— EXERCISE DETAILS —
Nothing but the lines from the one containing "0009-0008-3564-4275 | RobertMcLellan" through the end of the entries should be set down, each exactly as written.

[Before-and-after change records]
■ ■ ■ ■

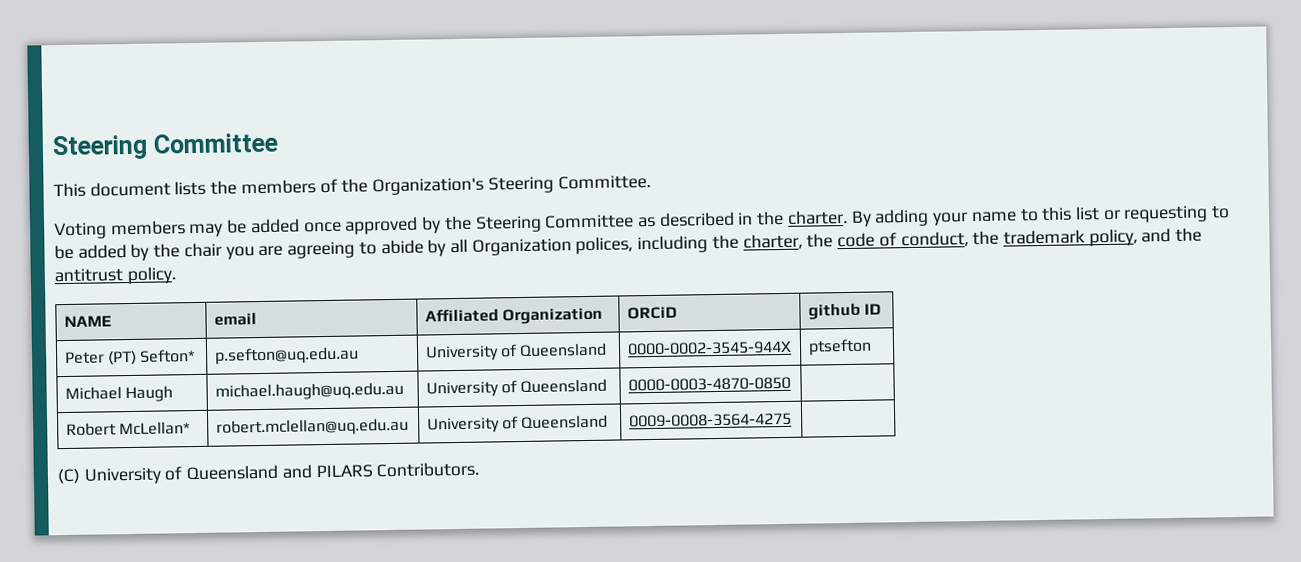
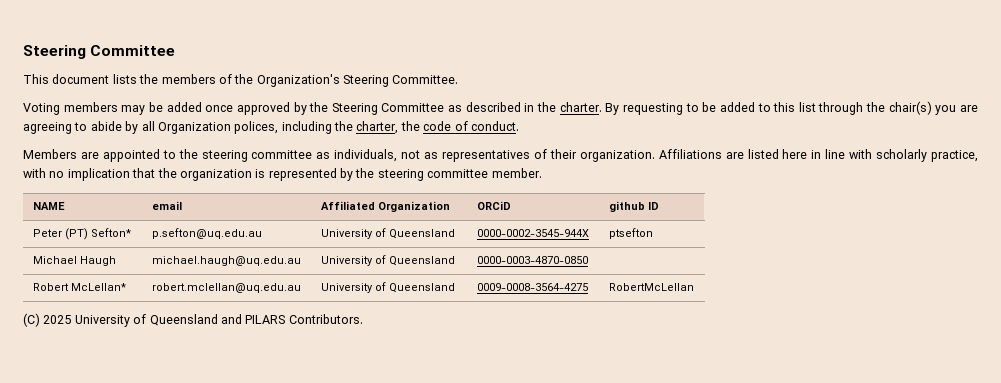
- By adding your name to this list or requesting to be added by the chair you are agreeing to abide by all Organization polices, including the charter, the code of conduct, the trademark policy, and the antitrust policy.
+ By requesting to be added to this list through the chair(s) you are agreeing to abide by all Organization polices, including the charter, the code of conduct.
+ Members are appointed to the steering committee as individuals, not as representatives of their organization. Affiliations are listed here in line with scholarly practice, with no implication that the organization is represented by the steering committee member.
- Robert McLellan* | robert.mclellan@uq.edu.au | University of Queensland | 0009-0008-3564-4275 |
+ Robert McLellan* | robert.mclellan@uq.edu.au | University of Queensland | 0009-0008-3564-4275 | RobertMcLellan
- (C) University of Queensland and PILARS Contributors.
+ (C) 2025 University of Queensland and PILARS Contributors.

■ ■ ■ ■

— OUTPUT —
+ Robert McLellan* | robert.mclellan@uq.edu.au | University of Queensland | 0009-0008-3564-4275 | RobertMcLellan
- (C) University of Queensland and PILARS Contributors.
+ (C) 2025 University of Queensland and PILARS Contributors.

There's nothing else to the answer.